Introduction
As the elderly population expands, increased health and social costs are expected with greater instances of conditions associated with low bone mass (e.g., osteopenia and osteoporosis). Osteoporosis is the most common age-associated disease of the musculoskeletal system, with over 22 million women and 5.5 million men in the European Union estimated to have this health condition [
1]. The major clinical consequence of osteoporosis includes fragility fractures, which affect around 35% of women and 17% of men in the United Kingdom (UK) and the rest of Europe [
2]. Not only is there a large health burden of osteoporosis, but the associated economic burden of fragility fractures is significant, with a recent review estimating associated costs of $17.9 billion and £4 billion per annum in North America and the UK [
3].
Diagnostic criteria for osteopenia and osteoporosis were developed by the World Health Organisation [
4], leading to operational definitions based upon standardized bone mineral density (BMD) assessments (T scores) at various skeletal sites. These criteria include a BMD T-score between −1.0 and −2.5 diagnosing osteopenia, and a T score of −2.5 or lower diagnosing osteoporosis [
4]. Currently, the criterion method for BMD measurement is dual energy X-ray absorptiometry (DXA), with diagnostic confirmation preferably sought prior to any pharmacological intervention. BMD measurement using DXA may not, however, be as widely available as desired due to the high cost of the equipment, the need for supported resources (including trained operators), and the need for a relatively permanent location due to limited transportability. Additionally, DXA omits a dose of ionising radiation, such that recommendations are that its use must be kept as low as reasonably achievable [
5]. Given the limiting factors of DXA and the need to screen individuals worldwide often in rural and resource-constrained areas [
6] to prevent large scale underdiagnosis of osteoporosis, other technologies have been developed with the hope they can provide suitable estimates of BMD without the associated costs, resource implications, and potential harms. One such technology includes quantitative ultrasound (QUS), which provides a non-invasive method to estimate BMD and other potentially relevant bone structural characteristics at peripheral skeletal sites [
7]. There are several types of QUS devices available (for a review, please see [
8]), with each measuring the velocity of transmission and amplitude of the ultrasound signal at specific skeletal sites, such as the hand or the heel, but also less commonly the tibia [
7]. The broadband ultrasound attenuation (BUA) measured by QUS is influenced by the density, architecture, and elasticity of the bone tissue (for a review, please see [
9,
10]).
Whilst the potential benefits of using QUS in terms of its cost and accessibility, particularly in paediatric populations and in areas with lower socioeconomic status, are clear, no direct measurement of bone mass is made. Systematic reviews have identified an association between QUS derived measurements and risk of overall fragility fracture [
11,
12], although there remain concerns regarding the precision of QUS, with measurement accuracy known to be highly susceptible to factors such as the thickness of the overlying tissue and orientation of the probe [
13]. In addition, comparative analyses of bone outcomes between QUS and DXA (as the reference) have produced inconsistent findings.
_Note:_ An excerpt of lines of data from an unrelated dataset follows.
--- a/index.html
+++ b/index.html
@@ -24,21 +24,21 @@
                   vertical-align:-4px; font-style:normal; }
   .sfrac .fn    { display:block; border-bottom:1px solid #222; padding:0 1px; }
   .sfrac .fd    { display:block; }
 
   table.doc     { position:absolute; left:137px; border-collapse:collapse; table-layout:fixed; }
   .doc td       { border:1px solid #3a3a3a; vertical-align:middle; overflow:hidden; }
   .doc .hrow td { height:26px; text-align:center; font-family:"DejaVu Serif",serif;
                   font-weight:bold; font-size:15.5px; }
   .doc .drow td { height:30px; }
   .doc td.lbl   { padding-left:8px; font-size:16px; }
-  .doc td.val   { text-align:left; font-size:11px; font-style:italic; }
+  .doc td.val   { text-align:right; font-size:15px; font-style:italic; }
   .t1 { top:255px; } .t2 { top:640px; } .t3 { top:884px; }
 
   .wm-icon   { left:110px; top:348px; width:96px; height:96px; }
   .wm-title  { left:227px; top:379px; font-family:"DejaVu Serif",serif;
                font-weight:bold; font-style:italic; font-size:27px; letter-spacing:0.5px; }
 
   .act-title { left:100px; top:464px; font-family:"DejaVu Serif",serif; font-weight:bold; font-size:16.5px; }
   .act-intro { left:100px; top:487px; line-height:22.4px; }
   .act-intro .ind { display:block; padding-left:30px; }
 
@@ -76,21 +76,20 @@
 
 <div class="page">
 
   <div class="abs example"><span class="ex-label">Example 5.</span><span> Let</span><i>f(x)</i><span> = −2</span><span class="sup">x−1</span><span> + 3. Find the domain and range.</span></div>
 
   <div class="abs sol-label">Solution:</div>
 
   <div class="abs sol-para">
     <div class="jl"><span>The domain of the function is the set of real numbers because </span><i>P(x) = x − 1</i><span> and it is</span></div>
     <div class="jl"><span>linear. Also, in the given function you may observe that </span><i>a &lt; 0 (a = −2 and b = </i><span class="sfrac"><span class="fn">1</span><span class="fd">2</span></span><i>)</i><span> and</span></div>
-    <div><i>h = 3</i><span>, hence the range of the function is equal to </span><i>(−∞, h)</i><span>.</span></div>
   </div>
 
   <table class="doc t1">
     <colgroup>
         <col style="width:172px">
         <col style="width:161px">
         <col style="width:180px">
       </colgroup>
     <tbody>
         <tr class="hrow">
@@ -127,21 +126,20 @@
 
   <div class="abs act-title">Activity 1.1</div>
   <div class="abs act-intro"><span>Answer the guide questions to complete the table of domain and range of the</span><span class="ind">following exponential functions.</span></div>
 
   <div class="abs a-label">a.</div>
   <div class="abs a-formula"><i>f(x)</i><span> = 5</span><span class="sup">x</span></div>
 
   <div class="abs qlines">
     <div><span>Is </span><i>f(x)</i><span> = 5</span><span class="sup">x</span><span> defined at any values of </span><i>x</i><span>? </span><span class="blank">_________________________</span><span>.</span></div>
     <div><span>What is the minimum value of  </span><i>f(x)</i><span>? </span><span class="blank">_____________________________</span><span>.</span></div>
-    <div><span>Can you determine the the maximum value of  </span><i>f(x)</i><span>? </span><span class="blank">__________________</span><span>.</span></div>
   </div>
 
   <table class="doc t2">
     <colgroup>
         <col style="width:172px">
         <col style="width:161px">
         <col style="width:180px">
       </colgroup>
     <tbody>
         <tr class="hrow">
To better assess the suitability of QUS to measure and screen BMD, large scale studies which are at present still limited, are required across different populations to accurately quantify reliability and agreement. Recently, Nguyen et al. [
14] quantified associations between calcaneal QUS and DXA in 1270 women and 773 men as part of the Vietnam Osteoporosis Study. Only modest correlations were obtained between BUA and BMD measured at the lumbar spine (
r = 0.34) and femoral neck (
r = 0.35), leading the authors to conclude that QUS was limited and unlikely to be suitable for osteoporosis screening. In a much smaller scale study, Weeks et al. [
15] compared calcaneal BUA and DXA measurements of bone mass in 389 children aged between 4 and 18 years. Weeks et al. [
15] also reported modest correlations (
r = 0.46 to 0.54) with poor agreement obtained between quartile rankings from the different measurements (27.3 to 38.2%). The conclusions of Weeks et al. [
15] and Nguyen et al. [
14] that QUS is not an appropriate tool for screening is in contrast to other authors that state QUS should be considered an accurate diagnostic tool, at least for certain populations such as postmenopausal women [
16]. More recent recommendations have called for QUS to be used as a pre-screening tool to reduce the number of DXA screenings required [
17]. Given divergent opinions on the use of QUS, there is still a need for further research, including large scale studies that seek to investigate the factors that may influence the appropriateness of QUS. One area that has received limited study is the reliability of QUS and factors that may influence measurement error. Herein, we aimed to further explore the potential utility of BUA estimations of BMD by first quantifying reliability and secondly by quantifying agreement with measures of BMD taken from DXA in a large sample. To do this, we made use of data available through the UK Biobank, which allowed for exploration of these questions in a very large population cohort.
Discussion
Herein, we aimed to determine whether calcaneal QUS could be used to produce reliable and informative data regarding BMD, considering the need for quicker, less expensive, less resource intensive, and less invasive methods that could be used at a population level. To achieve this, we made use of data available through the UK Biobank and first sought to determine the reliability QUS estimates of BMD using data taken from the left and right heel. Secondly, we sought to quantify agreement between BMD measurements recorded with QUS and those taken from the reference DXA. Measured in the absolute scale, QUS appeared to be reliable and most consistent for women and those with lower BMD measurements. Reliability decreased when measured in standardised scales, with large variation to be expected for BMD T scores. Similarly, when expressed in quartiles, a substantive proportion of individuals should be expected to vary between adjacent quartiles. Low to modest correlations were obtained between QUS variables and DXA BMD regardless of sex and region. These low correlations were accompanied by poor diagnostic performance, with low sensitivity and PPV for both osteopenia and osteoporosis diagnoses. Collectively, the results indicate that absolute QUS BMD data are reliable, but that these values are not likely to provide an accurate reflection of BMD of the whole body or of BMD at sites of clinical interest, such as the hip or lumbar spine. As such, using the same T score thresholds identified for DXA BMD would not seem to provide appropriate diagnostic criteria for QUS.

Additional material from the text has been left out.